(TASK ITEM) The line with "anycast > testQueue" marks where to begin. Please copy it and each line after it to the end of the records below, exactly.

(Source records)

________________________

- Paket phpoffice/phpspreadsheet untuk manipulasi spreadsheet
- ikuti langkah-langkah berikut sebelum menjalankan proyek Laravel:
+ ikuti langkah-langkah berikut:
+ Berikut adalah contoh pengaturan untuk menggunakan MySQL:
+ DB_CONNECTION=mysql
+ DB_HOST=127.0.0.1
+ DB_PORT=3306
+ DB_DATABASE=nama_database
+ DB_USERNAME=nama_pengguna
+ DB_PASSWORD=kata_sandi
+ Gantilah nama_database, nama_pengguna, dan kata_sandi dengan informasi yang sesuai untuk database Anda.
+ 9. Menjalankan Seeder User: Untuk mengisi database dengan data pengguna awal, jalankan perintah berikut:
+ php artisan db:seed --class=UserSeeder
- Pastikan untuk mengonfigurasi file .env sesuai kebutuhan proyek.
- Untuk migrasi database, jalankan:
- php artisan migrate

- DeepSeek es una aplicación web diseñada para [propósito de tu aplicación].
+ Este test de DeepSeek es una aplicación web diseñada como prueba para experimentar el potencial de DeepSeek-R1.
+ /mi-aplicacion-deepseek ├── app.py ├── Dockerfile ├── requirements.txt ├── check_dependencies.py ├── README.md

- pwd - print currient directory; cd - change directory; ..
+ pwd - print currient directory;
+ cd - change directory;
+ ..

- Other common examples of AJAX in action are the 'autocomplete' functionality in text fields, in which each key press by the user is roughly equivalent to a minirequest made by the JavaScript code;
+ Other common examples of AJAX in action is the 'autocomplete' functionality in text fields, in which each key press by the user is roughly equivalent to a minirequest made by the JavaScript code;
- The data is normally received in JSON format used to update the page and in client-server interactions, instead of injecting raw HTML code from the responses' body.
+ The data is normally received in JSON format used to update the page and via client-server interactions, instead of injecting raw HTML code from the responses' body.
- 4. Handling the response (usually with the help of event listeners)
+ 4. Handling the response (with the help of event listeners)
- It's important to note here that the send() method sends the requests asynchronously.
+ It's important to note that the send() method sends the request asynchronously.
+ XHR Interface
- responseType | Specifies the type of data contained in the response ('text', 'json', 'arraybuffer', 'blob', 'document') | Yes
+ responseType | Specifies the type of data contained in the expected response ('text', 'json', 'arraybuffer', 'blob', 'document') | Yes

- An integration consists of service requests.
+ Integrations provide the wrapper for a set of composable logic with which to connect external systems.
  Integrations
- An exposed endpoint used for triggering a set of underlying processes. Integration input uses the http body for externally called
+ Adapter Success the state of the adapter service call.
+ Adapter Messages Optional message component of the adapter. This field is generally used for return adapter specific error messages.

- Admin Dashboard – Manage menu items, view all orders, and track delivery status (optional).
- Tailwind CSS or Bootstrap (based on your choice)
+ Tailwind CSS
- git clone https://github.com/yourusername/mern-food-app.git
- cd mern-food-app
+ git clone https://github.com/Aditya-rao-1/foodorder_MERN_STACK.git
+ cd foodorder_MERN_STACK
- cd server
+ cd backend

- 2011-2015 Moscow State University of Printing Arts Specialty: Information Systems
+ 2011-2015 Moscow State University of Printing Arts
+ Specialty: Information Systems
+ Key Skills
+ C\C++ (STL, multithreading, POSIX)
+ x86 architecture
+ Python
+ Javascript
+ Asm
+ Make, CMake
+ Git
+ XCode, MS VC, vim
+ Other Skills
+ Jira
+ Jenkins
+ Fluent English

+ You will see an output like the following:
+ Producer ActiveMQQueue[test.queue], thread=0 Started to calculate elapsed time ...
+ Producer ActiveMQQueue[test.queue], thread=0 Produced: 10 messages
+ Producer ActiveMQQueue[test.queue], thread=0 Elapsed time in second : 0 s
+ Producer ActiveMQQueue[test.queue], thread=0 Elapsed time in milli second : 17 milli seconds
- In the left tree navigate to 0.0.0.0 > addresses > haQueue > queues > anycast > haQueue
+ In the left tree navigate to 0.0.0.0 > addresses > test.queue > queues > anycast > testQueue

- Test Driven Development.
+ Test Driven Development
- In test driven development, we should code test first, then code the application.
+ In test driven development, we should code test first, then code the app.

________________________

(OUTPUT OF THE EXERCISE)
+ In the left tree navigate to 0.0.0.0 > addresses > test.queue > queues > anycast > testQueue

- Test Driven Development.
+ Test Driven Development
- In test driven development, we should code test first, then code the application.
+ In test driven development, we should code test first, then code the app.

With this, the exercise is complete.